----- Extracted information -----

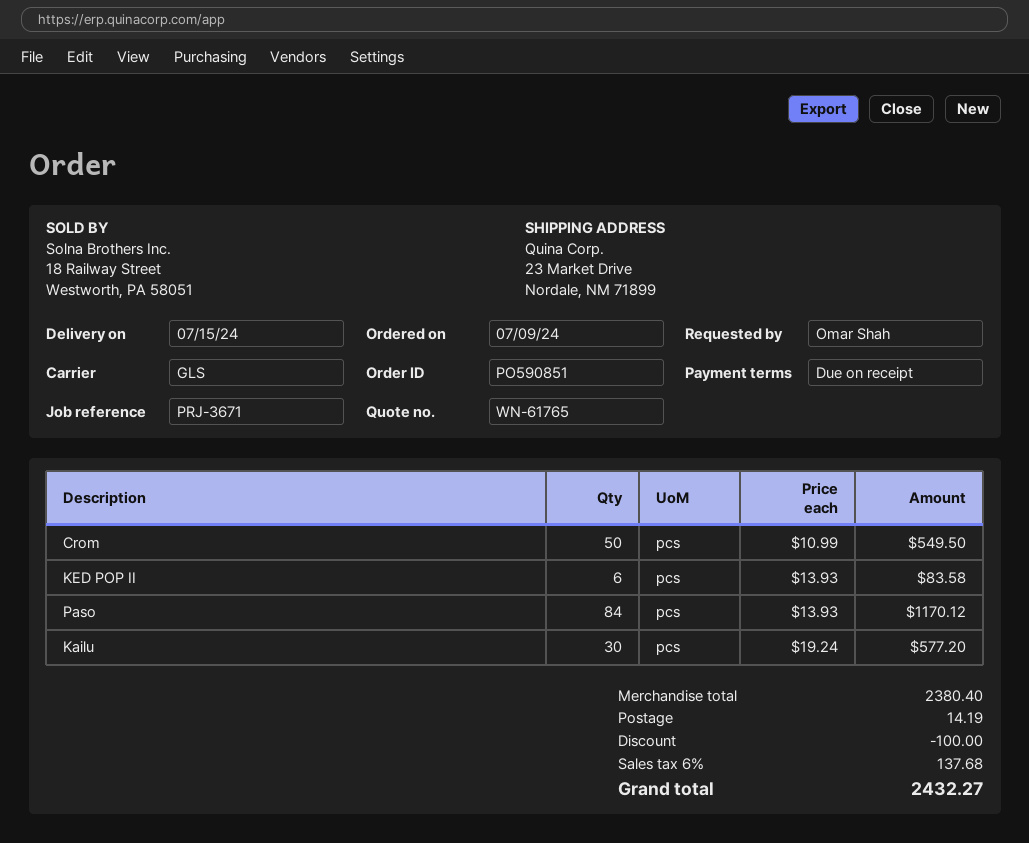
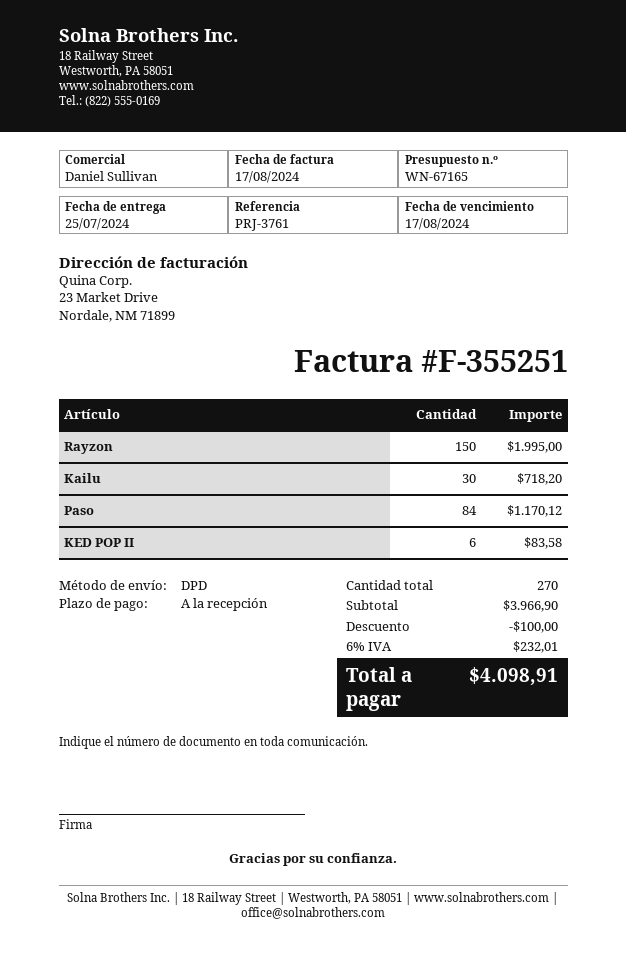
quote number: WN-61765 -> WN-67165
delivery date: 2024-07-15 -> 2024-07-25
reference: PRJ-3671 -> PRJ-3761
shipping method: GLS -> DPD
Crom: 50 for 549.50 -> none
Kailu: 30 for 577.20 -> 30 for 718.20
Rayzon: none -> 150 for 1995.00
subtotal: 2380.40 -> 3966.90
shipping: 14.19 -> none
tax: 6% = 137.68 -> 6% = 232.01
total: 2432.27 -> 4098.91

-----
----- Extracted information -----

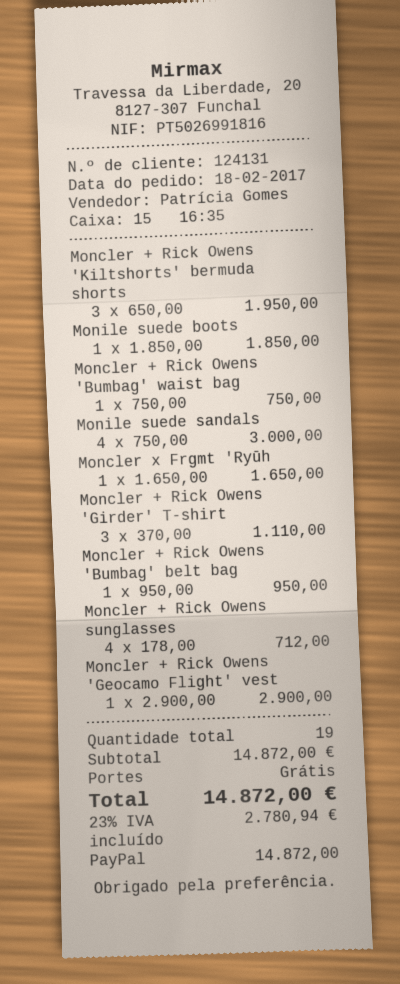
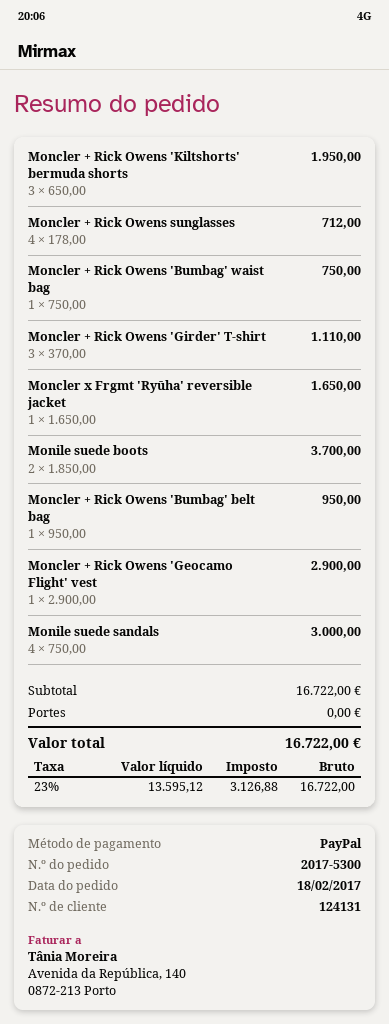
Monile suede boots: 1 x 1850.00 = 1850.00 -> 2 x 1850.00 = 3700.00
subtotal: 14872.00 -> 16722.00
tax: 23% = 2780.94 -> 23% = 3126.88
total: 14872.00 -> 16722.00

-----

Across the listing above, find all lines where the word "subtotal" is present and copy them.

subtotal: 2380.40 -> 3966.90
subtotal: 14872.00 -> 16722.00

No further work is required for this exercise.